Orbit Chain project suffers an attack, resulting in a loss of approximately 80 million USD

At the beginning of the New Year 2024, the cross-chain bridge platform Orbit Chain encountered a major security incident, with losses amounting to approximately $80 million. According to the security monitoring platform, the attackers had already begun small-scale probing a day earlier and used the stolen ETH to fund subsequent large-scale attacks.

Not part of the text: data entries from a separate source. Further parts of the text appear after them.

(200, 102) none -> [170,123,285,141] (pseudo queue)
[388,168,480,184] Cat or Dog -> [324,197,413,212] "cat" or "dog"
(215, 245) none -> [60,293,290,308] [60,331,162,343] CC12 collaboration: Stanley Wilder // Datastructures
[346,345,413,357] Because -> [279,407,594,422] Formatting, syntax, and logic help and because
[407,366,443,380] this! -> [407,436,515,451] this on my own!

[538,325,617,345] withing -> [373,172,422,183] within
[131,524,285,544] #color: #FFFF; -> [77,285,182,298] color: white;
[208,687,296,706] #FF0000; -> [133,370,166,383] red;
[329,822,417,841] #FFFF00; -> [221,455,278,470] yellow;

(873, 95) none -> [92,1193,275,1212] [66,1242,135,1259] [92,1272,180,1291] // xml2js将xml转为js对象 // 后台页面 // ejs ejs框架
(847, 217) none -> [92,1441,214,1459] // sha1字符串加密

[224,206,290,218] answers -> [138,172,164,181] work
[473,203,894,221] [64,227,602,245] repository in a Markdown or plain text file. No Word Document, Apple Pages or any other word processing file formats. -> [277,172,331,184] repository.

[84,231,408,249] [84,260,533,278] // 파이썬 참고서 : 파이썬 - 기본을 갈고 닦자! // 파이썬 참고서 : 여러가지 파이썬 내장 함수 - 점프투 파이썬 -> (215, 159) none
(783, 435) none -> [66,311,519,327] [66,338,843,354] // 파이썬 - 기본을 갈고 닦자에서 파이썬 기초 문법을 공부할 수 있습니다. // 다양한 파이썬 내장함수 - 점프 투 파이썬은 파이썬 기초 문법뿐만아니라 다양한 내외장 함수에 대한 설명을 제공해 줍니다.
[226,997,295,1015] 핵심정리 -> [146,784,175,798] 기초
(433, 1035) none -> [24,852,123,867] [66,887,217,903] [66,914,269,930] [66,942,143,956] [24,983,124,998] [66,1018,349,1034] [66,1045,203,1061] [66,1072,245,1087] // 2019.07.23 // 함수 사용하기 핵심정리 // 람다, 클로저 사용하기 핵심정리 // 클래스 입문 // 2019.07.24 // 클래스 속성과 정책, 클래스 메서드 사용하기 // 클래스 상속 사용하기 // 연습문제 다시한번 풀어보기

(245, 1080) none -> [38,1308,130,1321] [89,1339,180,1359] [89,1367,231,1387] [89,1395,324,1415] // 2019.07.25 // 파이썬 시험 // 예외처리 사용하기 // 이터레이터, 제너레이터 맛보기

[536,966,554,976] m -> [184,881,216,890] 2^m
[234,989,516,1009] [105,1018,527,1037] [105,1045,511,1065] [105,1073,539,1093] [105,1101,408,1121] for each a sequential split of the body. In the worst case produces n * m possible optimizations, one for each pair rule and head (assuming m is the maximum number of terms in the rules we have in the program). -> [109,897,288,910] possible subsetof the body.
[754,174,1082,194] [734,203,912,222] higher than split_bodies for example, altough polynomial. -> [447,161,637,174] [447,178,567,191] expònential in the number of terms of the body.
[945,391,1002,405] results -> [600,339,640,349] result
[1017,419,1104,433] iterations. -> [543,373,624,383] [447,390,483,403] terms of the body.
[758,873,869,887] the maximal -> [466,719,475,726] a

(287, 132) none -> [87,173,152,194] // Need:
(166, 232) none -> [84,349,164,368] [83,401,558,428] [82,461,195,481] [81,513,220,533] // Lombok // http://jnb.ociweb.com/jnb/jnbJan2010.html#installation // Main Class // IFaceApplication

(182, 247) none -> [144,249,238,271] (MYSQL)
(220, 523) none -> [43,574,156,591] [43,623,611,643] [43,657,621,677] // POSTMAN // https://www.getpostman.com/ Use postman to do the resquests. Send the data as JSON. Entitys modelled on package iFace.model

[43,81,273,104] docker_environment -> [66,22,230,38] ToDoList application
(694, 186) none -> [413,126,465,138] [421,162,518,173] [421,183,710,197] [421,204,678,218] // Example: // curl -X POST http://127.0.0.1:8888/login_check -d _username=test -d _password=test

Currently, the project party has suspended the operation of the cross-chain bridge contract and is attempting to communicate with the attacker. Security experts have conducted an in-depth analysis of the incident, revealing the specific methods of the attack and the flow of funds.

Attack Method Analysis

Attackers primarily transfer assets by directly calling the withdraw function of the Orbit Chain bridging contract. This function employs a signature verification mechanism to ensure the legality of withdrawals. Further analysis reveals that the contract requires at least 70% of the administrators (i.e., 7 out of 10 administrators) to sign the withdrawal transaction in order to execute it.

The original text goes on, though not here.